Intel Corporation chief executive Pat Gelsinger said the world's largest semiconductor chip manufacturer would soon be ramping up its capacity to ensure global demand is met.
“We will now be building a resilient global supply chain for something that is more important to our future than where the oil reserves are: the chips. That is becoming more to humanity and every aspect of digitisation of everything,” Gelsinger said.
“We announced multiple new firms last year. I am looking forward to announcing our next mega site in the US very shortly, and doing so in Europe very shortly. It’s that important to the future of the industry and to the economy.”
Gelsinger was speaking at the World Economic Forum virtual Davos Agenda 2022 on Thursday during a session to discuss the international changes needed to ensure the resilience of global supply chains and to rebuild support for trade.
The Covid-19 pandemic has seen the world suffering from a global semiconductor chip shortage. The chips are critical components in the automotive, computer and other digital-related industries.
The global semiconductor industry is dominated by companies from the US, Taiwan, South Korea, Japan, and the Netherlands.
US trade representative Katherine Tai emphasised the need to build supply chains that were better and more resilient after the pandemic.
“I think that it is time for us to acknowledge that our goal really shouldn’t be to try to go back to the way the world was, say, in 2019,” Tai said.

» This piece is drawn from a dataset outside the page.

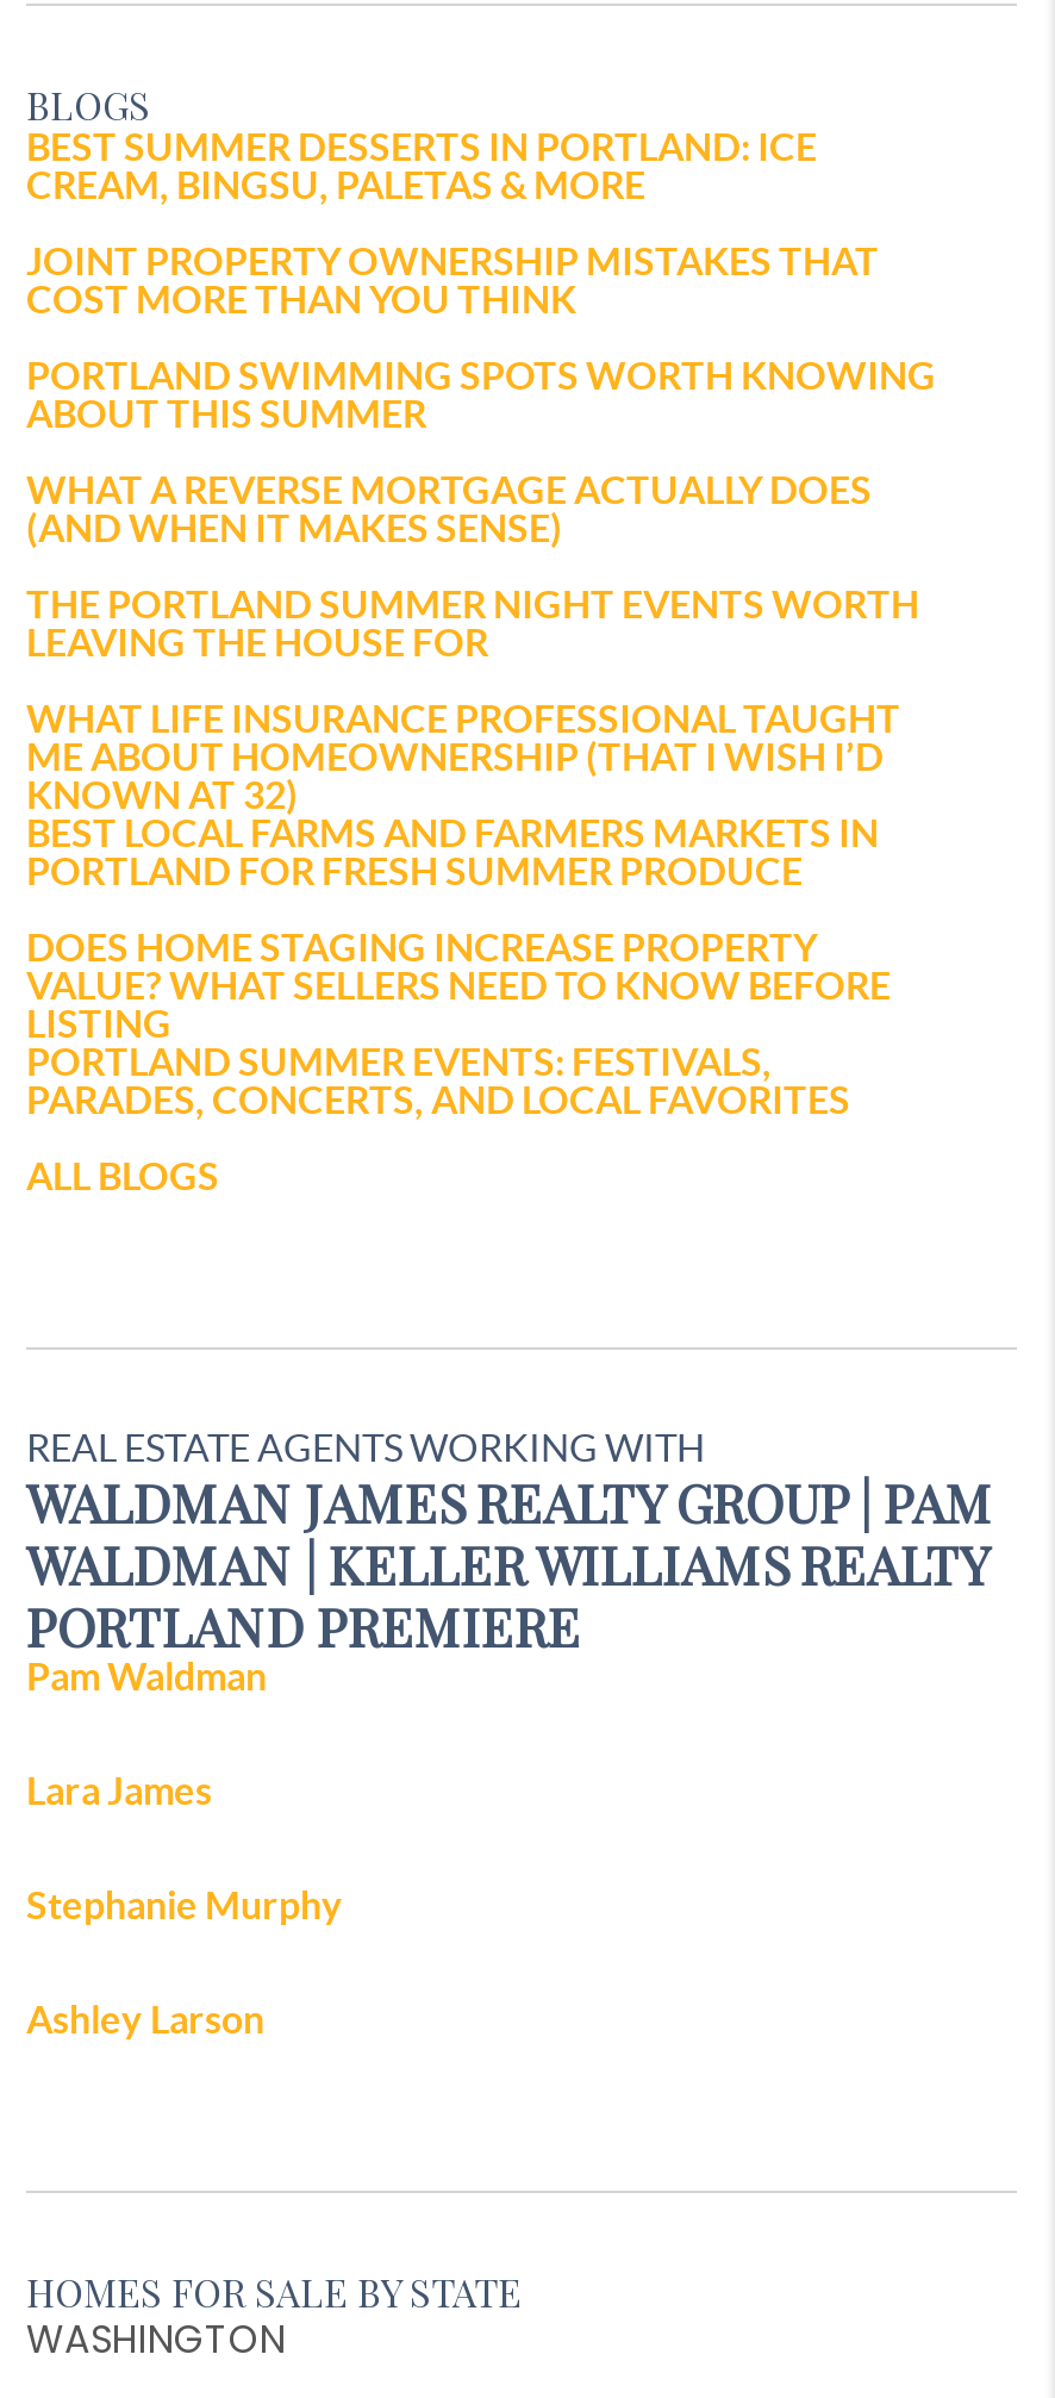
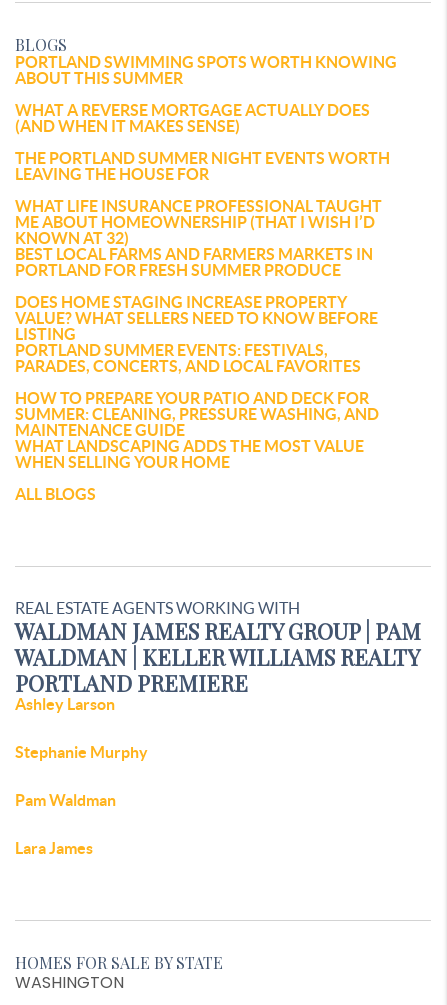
[26,125,879,320] BEST SUMMER DESSERTS IN PORTLAND: ICE | CREAM, BINGSU, PALETAS & MORE | JOINT PROPERTY OWNERSHIP MISTAKES THAT | COST MORE THAN YOU THINK -> none
moved [26,354,936,1121] -> [15,53,397,375]: PORTLAND SWIMMING SPOTS WORTH KNOWING | ABOUT THIS SUMMER | WHAT A REVERSE MORTGAGE ACTUALLY DOES | ... | PORTLAND SUMMER EVENTS: FESTIVALS, | PARADES, CONCERTS, AND LOCAL FAVORITES
none -> [15,389,379,471] HOW TO PREPARE YOUR PATIO AND DECK FOR | SUMMER: CLEANING, PRESSURE WASHING, AND | MAINTENANCE GUIDE | WHAT LANDSCAPING ADDS THE MOST VALUE | WHEN SELLING YOUR HOME
moved [26,1655,267,1812] -> [15,791,116,857]: Pam Waldman | Lara James
moved [26,1883,343,2041] -> [15,695,148,761]: Ashley Larson | Stephanie Murphy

“But we have to take lessons, very hard lessons that we have experienced over the past two years, and take this opportunity to build toward something that is different.”
The World Trade Organisation called on multilateral organisations and world governments to help digitise customs procedures and remove red tape.

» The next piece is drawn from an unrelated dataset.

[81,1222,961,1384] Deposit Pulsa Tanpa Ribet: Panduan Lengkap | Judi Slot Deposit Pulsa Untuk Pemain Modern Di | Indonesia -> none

WTO director-general Ngozi Okonjo-Iweala said the global supply-chain disruption was an opportunity to “reglobalise” to solve the world’s inequality problems.
“This is a chance for us, in this diversification and going global, to integrate those countries and areas and parts of the world that have been left behind in the benefits of globalisation,” she said.
‘We see shits to Vietnam, Cambodia, Laos, Bangladesh, and Ethiopia, and I call it a way of reglobalising and using this globalisation and supply chain to solve some of the inequality problems.”